The following statement offers a further definition of the organization of the Temple-Wilton Community Farm:
The Temple-Wilton Community Farm is a free association of individuals, which aims to make possible a farm that provides life-giving food for the local community and respects the natural environment. The members are economically organized in households. Out of their household income they cover the operational costs of the farm. They are not legally connected and have, therefore, no legal claims on each other.
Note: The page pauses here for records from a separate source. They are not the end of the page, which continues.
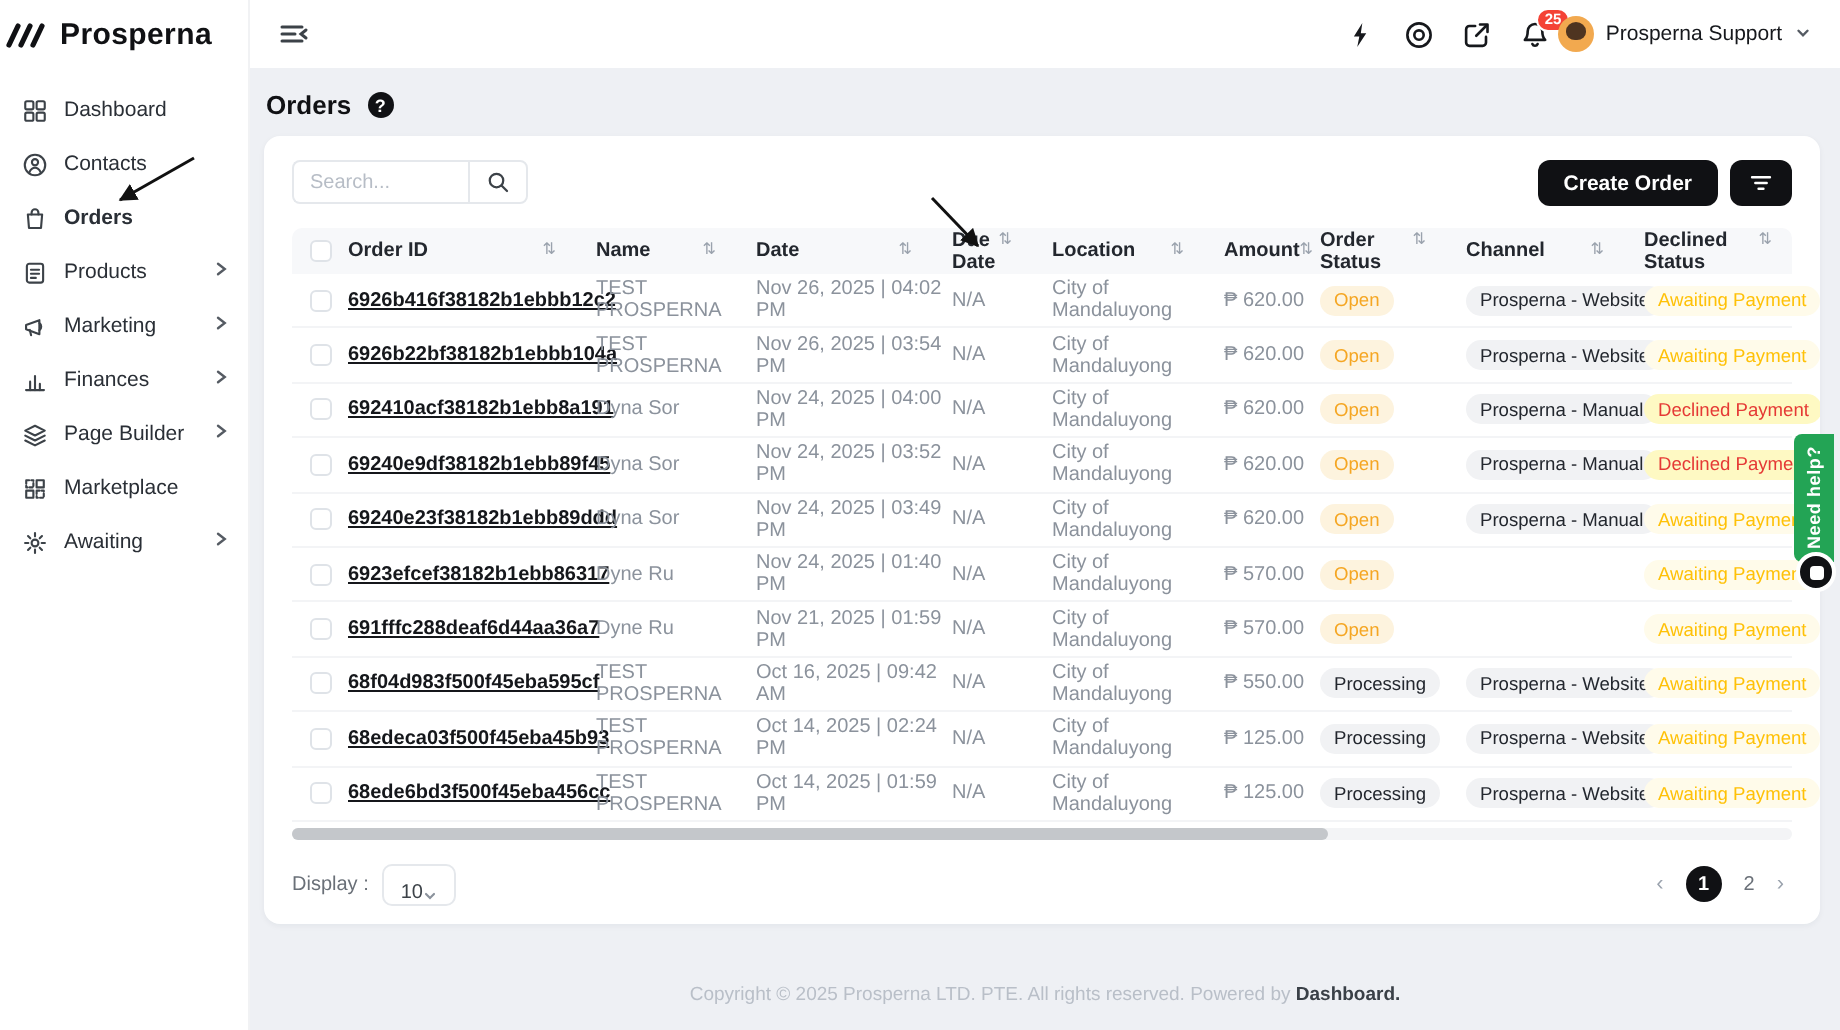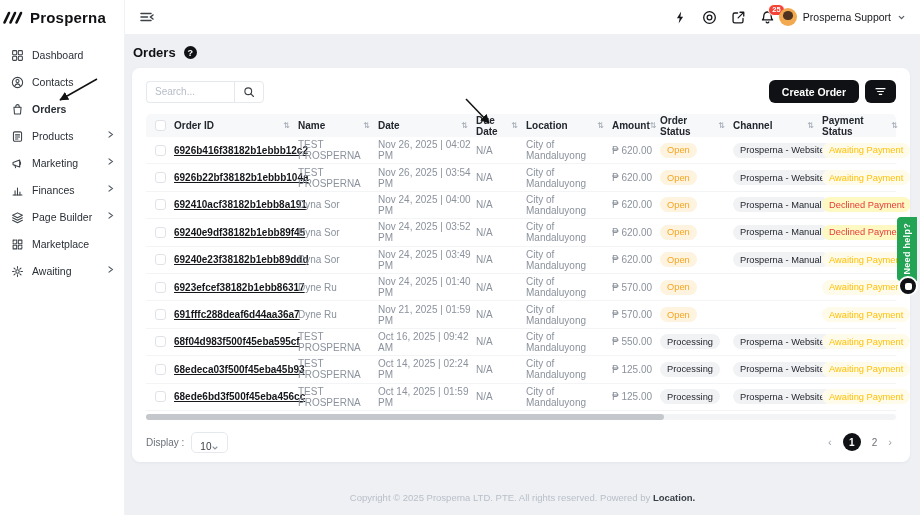--- a/index.html
+++ b/index.html
@@ -41,7 +41,7 @@
 
   .card{position:absolute;left:7px;right:10px;top:34px;bottom:53px;background:#fff;border-radius:8px;box-shadow:0 1px 3px rgba(20,30,50,.05);padding:12px 14px;display:flex;flex-direction:column;overflow:hidden}
 
-  .controls{display:flex;align-items:center}
+  .controls{display:flex;}
   .search-group{display:flex}
   .search-input{width:88px;height:22px;border:1px solid #e5e8ec;border-right:none;border-radius:4px 0 0 4px;padding:0 8px;font-size:10px;color:#333;outline:none;font-family:inherit}
   .search-input::placeholder{color:#b7bdc6}

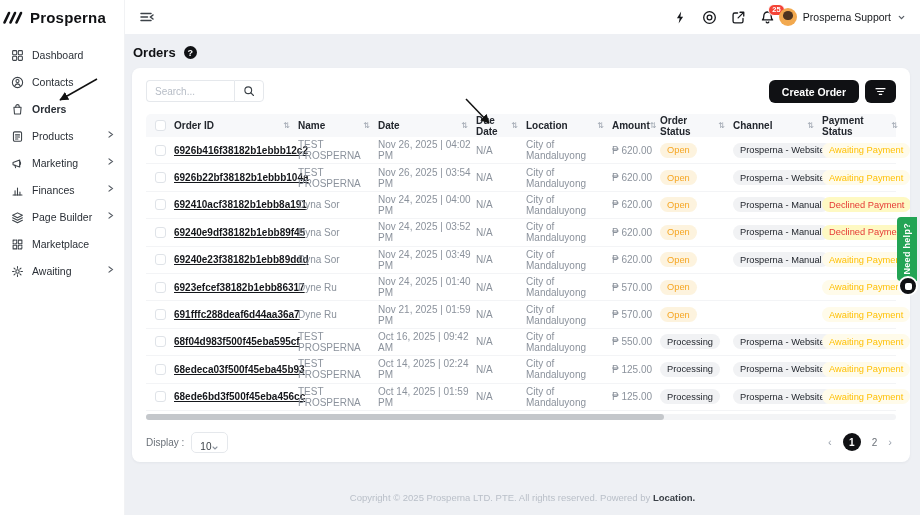--- a/index.html
+++ b/index.html
@@ -55,7 +55,7 @@
   
   .table-wrap{margin-top:11px}
   .thead{display:flex;align-items:center;background:#f7f8fa;border-radius:5px 5px 0 0;height:23px;font-size:10px;font-weight:bold;color:#23272e}
-  .th{display:flex;align-items:center;justify-content:space-between;padding-right:8px;cursor:pointer}
+  .th{display:flex;align-items:flex-start;justify-content:space-between;padding-right:20px;cursor:pointer}
   .sort{color:#9aa2ad;font-size:8px;font-weight:normal}
   .tr{display:flex;align-items:center;height:27.4px;border-bottom:1px solid #f3f4f6;font-size:10px;color:#8b929c}
   .col-check{width:28px;display:flex;justify-content:center;flex:0 0 auto}

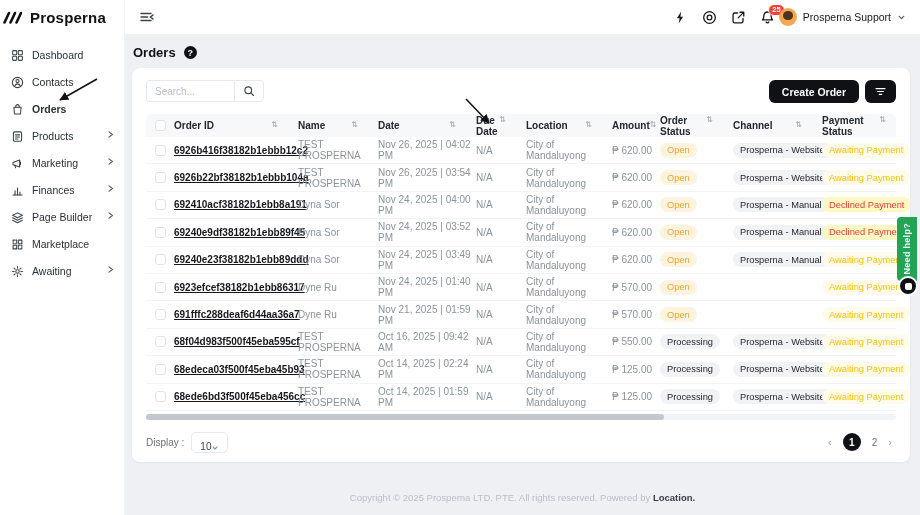--- a/index.html
+++ b/index.html
@@ -341,7 +341,7 @@
             <span class="sort">⇅</span>
           </span>
           <span class="th col-pstatus">
-            <span>Payment Status</span>
+            <span>Declined Status</span>
             <span class="sort">⇅</span>
           </span>
         </div>

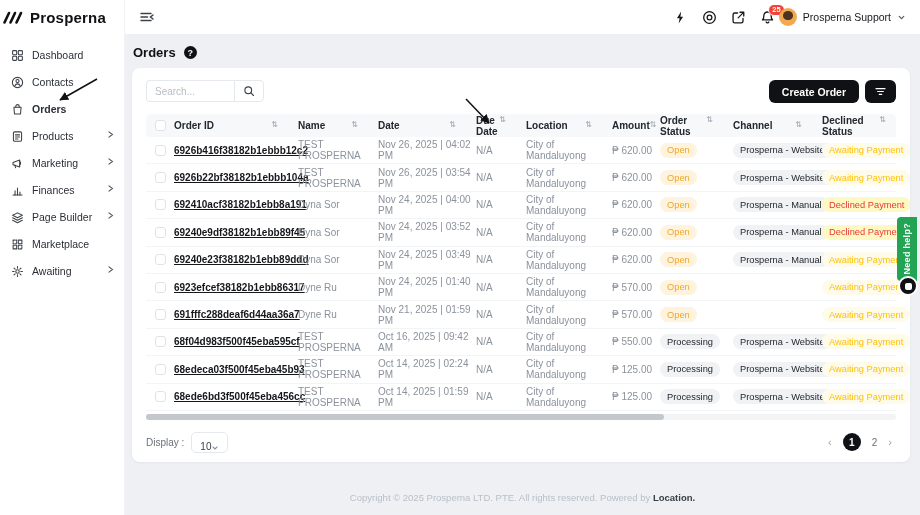--- a/index.html
+++ b/index.html
@@ -512,7 +512,7 @@
 
   <div class="footer">
     <span>Copyright © 2025 Prosperna LTD. PTE. All rights reserved. Powered by</span>
-    <b>Location.</b>
+    <b>Dashboard.</b>
   </div>
 </main>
- If a member does not do the farm work they promised to do
- If a member does not pay the share of the farm costs that they said they would pay
- If a member harvests more produce for their household than is socially responsible
- If a member does not come to meetings to discuss their needs, and the needs of others in the community
- If a member works on the farm without first coming to an understanding with the other farmers
In short, if any of us goes against their own expressed will and intentions: the others can have no claim against them. The only thing that the others can do, in these cases, is to jump in to help prevent an eventual loss.
Everything concerning the farm originates from the constantly renewed free will of the participants.
The following formula has allowed the farm to operate smoothly since its inception:
All unprocessed farm produce (vegetables and milk) is available to members free of charge, if they meet the proposed budget through contributions over the course of one year. This enables us to sever the direct link between food and money.
Pledges are based on the ability to pay, rather than on the amount of food to be taken. Having made a contribution, the member is free to take as much food as is needed, depending on availability.
Processed goods (yogurt, cheese, meat, bread, etc.) and eggs, are sold at a price that will enable the processing costs to be covered.